*WHAT THE TASK REQUIRES*
An exact transcript is required of the lines below, from the one containing "text: 307 ->" through the very last; leave every picture out of it.

*INFORMATION SUPPLIED*
········

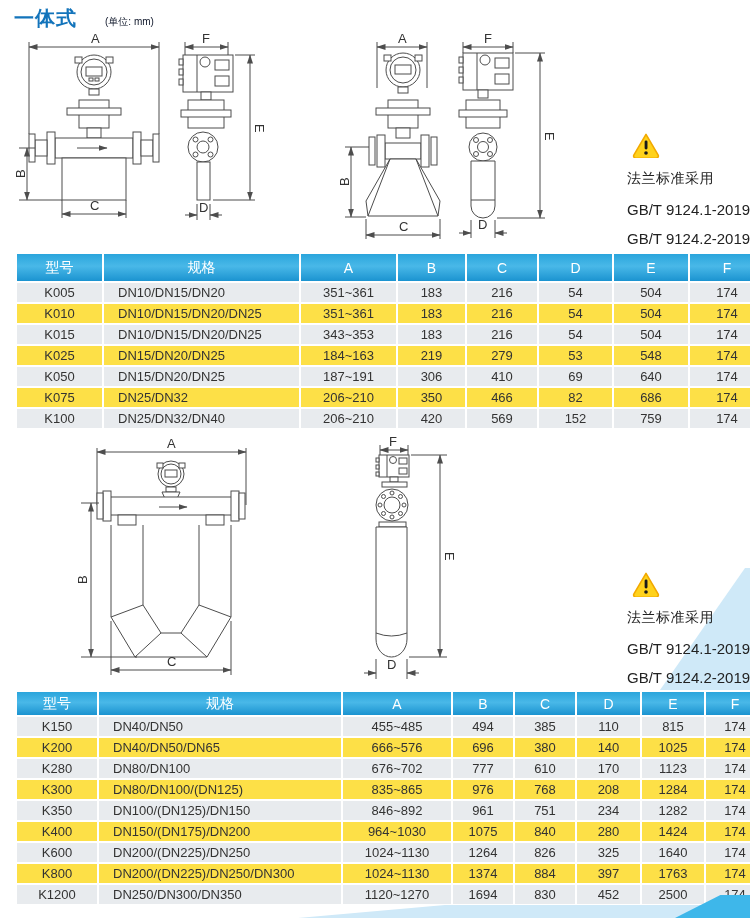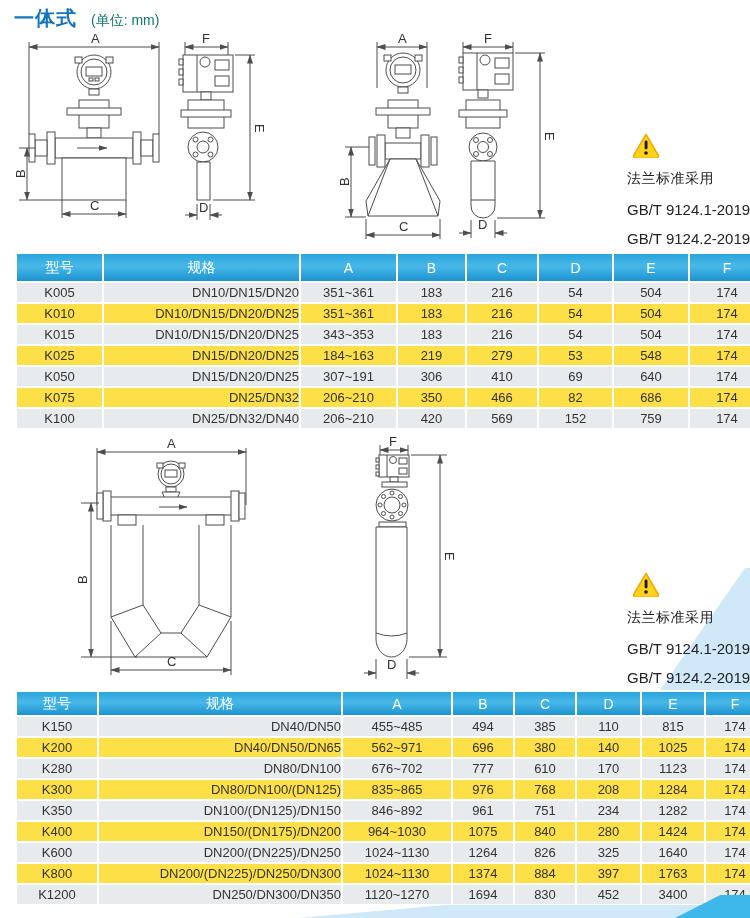"(单位: mm)" .title .unit { color: #0f766e -> #0f172a; font-size: 14px -> 10px; margin-left: 14px -> 28px }
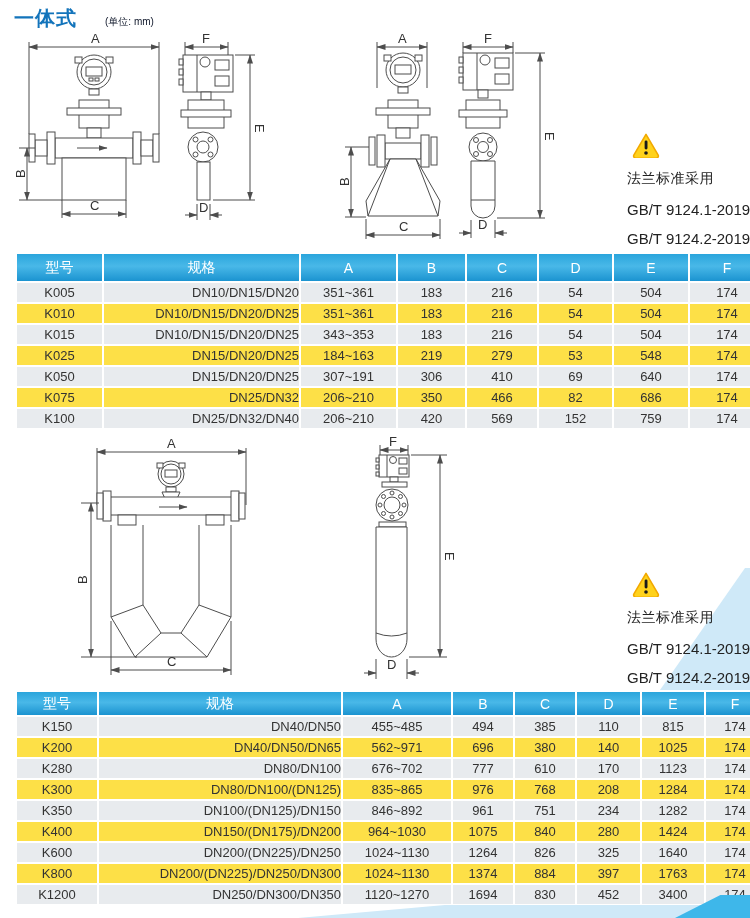"DN10/DN15/DN20" .dim-table td.spec { text-align: right -> left }
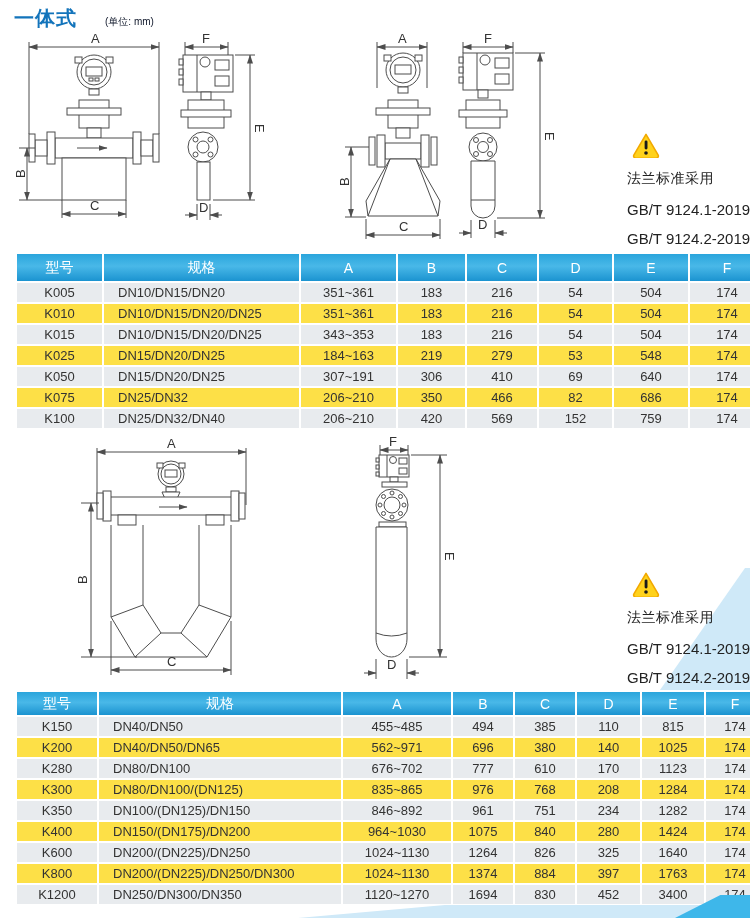"307~191" td { text: 307 -> 187 }
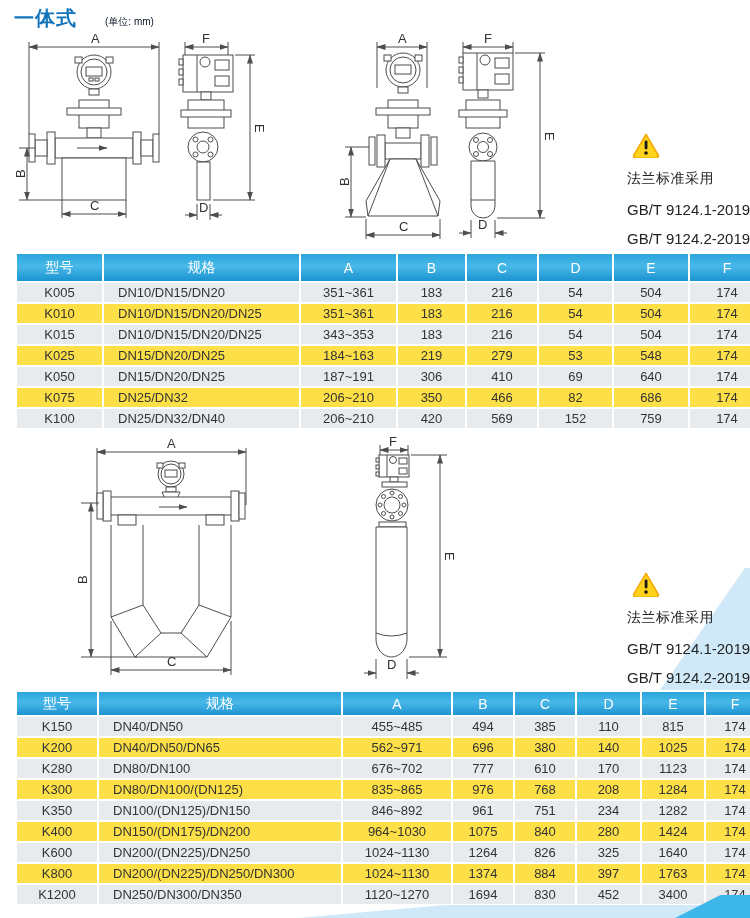"562~971" td { text: 562~971 -> 666~576 }
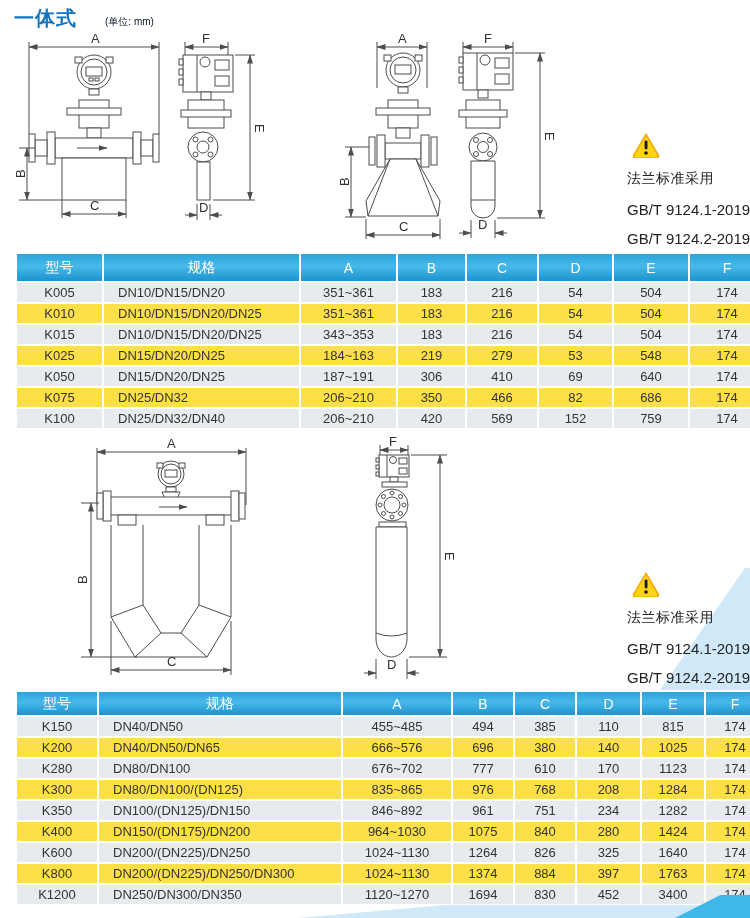"3400" td { text: 3400 -> 2500 }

········

*TASK OUTPUT*
"307~191" td { text: 307 -> 187 }
"562~971" td { text: 562~971 -> 666~576 }
"3400" td { text: 3400 -> 2500 }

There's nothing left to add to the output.